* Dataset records

---

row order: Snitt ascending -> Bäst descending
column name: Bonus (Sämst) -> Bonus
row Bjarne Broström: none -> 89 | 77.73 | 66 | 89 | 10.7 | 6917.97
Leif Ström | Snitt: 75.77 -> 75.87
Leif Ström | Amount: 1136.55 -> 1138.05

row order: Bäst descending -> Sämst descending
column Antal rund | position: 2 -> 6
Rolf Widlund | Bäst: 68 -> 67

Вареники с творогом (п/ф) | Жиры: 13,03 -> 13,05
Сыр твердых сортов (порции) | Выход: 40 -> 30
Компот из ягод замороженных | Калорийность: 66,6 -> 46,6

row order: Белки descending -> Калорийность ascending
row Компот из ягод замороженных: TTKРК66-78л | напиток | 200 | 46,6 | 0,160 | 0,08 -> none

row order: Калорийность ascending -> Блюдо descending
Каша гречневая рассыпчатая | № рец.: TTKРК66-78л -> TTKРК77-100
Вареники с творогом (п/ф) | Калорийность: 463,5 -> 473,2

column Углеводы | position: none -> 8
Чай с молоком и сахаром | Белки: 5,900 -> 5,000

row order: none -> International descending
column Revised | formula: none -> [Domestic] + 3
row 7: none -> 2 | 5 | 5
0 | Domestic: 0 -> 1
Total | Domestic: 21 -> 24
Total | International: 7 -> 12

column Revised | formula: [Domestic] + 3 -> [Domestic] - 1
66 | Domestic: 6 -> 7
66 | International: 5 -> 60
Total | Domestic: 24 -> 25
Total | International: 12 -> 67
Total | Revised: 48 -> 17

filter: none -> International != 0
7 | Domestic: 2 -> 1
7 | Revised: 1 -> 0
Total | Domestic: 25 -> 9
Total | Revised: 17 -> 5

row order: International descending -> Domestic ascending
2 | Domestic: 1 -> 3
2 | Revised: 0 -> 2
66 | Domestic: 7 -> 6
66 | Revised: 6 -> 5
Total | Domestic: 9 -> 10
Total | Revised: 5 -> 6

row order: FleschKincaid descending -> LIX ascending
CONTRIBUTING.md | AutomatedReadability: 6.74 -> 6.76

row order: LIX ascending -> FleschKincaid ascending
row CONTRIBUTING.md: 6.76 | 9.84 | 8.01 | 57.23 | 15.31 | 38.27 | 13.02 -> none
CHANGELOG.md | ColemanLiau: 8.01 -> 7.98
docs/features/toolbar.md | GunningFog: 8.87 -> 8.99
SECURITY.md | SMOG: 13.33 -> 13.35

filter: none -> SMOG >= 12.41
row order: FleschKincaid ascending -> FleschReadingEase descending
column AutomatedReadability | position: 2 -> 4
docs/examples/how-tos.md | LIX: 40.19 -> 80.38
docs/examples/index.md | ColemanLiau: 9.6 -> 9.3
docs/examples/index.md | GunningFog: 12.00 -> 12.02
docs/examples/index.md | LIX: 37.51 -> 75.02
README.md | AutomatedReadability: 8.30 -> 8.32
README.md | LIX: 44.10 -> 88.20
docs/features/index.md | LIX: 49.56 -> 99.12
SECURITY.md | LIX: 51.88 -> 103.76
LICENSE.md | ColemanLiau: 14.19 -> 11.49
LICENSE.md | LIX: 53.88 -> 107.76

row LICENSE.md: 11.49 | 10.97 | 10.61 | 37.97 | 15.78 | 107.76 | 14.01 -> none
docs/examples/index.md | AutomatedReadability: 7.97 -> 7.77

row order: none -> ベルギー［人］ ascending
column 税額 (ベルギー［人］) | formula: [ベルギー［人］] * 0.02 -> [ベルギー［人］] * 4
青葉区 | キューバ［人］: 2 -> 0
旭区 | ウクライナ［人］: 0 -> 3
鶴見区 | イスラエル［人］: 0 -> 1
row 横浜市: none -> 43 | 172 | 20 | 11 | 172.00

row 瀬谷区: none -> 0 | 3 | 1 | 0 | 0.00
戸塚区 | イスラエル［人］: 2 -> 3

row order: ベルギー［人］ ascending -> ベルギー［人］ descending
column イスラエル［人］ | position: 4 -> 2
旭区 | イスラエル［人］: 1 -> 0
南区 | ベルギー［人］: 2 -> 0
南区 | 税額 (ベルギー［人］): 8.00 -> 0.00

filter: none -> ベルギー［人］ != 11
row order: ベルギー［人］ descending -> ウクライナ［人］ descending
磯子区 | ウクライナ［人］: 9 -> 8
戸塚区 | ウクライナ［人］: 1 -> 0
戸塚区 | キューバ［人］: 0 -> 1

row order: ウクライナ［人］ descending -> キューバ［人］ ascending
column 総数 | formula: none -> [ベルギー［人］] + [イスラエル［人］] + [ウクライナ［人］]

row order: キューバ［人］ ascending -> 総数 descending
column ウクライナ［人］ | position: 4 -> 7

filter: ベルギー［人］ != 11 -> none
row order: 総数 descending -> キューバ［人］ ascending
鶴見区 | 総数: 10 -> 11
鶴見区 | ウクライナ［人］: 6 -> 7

---

* TASK
The lines above from the one containing "南区 | 税額 (ベルギー［人］): 8.00 -> 0.00" through the one containing "row order: ウクライナ［人］" are to be set down exactly, and no others.

* TASK ANSWER
南区 | 税額 (ベルギー［人］): 8.00 -> 0.00

filter: none -> ベルギー［人］ != 11
row order: ベルギー［人］ descending -> ウクライナ［人］ descending
磯子区 | ウクライナ［人］: 9 -> 8
戸塚区 | ウクライナ［人］: 1 -> 0
戸塚区 | キューバ［人］: 0 -> 1

row order: ウクライナ［人］ descending -> キューバ［人］ ascending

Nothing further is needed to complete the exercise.